You see that spike in growth after the 1.5 year plateau? That coincided with when I finally learnt how to use Pinterest properly.
Now let me show you how you can too!
1. Switch to a business account
You must register your Pinterest account as a business account, for several reasons:
- this will allow you to ‘claim’ your website as your own
- Pinterest will recognise you as a content creator
- you’ll have access to Pinterest Analytics, which will allow you to see how your pins are performing
- you’ll be able to have a ‘Pinterest business profile’, which means a collage of your pins will be displayed as a banner at the top of your profile. This will make your profile look more professional, and is great for building brand identity
2. Enable rich pins
Having ‘rich pins’ will make your content look more professional and will ensure it appears in search results (remember, think of Pinterest a search engine not as a social media platform).

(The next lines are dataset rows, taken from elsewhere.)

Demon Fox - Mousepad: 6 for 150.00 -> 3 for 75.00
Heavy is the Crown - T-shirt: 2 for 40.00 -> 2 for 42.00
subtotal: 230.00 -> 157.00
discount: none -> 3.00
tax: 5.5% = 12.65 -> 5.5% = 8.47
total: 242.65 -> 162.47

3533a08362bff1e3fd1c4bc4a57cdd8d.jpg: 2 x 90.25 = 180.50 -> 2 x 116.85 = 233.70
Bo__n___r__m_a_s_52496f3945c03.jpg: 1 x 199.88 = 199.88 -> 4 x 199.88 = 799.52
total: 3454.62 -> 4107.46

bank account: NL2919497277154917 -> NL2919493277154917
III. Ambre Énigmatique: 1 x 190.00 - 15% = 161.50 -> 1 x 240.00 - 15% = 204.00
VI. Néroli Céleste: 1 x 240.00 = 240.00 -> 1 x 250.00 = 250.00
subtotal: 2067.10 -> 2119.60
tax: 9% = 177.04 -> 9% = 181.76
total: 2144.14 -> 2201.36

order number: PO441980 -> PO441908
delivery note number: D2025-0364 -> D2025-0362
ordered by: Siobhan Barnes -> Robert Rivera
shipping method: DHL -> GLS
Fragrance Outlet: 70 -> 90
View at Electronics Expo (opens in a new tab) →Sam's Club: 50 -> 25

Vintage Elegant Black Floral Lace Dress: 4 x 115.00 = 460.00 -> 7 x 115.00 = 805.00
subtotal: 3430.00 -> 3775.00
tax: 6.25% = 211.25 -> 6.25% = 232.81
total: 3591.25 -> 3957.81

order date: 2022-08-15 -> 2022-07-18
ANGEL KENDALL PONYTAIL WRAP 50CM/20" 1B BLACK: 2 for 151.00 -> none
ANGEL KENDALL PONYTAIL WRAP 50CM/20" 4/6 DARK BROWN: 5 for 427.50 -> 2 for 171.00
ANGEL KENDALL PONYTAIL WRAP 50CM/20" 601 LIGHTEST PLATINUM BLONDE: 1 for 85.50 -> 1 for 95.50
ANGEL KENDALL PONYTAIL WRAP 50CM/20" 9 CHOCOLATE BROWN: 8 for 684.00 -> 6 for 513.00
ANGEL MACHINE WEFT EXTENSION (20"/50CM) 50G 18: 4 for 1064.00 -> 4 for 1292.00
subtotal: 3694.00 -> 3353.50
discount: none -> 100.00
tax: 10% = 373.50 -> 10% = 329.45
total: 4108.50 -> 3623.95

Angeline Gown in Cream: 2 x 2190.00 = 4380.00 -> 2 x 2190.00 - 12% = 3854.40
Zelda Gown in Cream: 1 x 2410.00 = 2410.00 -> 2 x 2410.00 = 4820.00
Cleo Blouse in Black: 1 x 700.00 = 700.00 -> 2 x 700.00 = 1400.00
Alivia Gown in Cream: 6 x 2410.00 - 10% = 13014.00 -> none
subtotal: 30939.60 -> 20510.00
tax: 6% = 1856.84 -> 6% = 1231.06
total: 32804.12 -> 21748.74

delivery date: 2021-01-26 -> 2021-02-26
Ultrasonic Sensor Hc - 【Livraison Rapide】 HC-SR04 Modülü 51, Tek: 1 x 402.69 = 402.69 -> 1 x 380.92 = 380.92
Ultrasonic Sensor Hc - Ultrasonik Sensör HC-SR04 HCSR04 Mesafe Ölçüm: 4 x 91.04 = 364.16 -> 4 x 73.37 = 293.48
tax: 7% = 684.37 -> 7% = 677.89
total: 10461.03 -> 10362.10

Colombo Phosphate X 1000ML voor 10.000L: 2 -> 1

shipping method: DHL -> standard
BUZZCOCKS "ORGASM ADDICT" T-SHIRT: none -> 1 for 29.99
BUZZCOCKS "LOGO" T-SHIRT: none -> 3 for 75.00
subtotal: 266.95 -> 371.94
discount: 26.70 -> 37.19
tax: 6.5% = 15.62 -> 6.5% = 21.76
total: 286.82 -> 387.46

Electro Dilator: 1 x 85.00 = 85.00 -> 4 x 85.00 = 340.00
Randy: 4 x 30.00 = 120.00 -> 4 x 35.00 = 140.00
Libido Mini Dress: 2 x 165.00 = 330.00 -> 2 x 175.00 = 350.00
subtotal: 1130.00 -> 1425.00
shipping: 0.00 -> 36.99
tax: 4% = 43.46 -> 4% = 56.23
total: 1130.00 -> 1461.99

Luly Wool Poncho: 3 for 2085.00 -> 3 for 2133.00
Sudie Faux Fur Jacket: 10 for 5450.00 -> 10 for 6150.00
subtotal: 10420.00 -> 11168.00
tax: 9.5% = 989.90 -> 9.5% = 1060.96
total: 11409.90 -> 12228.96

If you have a recipe blog, enabling rich pins will mean that your pin will include ratings, cook time and ingredients. To enable recipe rich pins, you need to make sure you’re using a recipe card plugin that will let you do this.
I use WP Recipe Maker, which includes an option to enable recipe rich pins . Here are some other reasons why I love this recipe card plugin:
- it contains all the features needed for Google and Pinterest to be able to read your recipes
- it makes it really easy to switch recipes over from another recipe plugin, as WP Recipe Maker will automatically switch them all over for you
- you can copy and paste in an entire recipe and the plugin will automatically convert it into separate lines for ingredients, numbers, units and then separate lines for instructions. This makes it much easier and lets you write up your recipe first so that you can easily input it into your recipe card without having to fill in individual fields.
- it easily lets you customize the font, colour and size of the different elements of the recipe card so that the aesthetics blend in with your site
- the customer support is excellent – you can email any questions and they reply super quickly
- it lets you automatically add ‘jump to recipe’ and ‘print recipe’ buttons above your post content, which will improve reader experience and therefore your Search Engine Optimisation too. And the plugin lets you customize these buttons in a way that will fit in with your site’s aesthetic
- it lets readers add recipe ratings so they can let you know how they got on with the recipe!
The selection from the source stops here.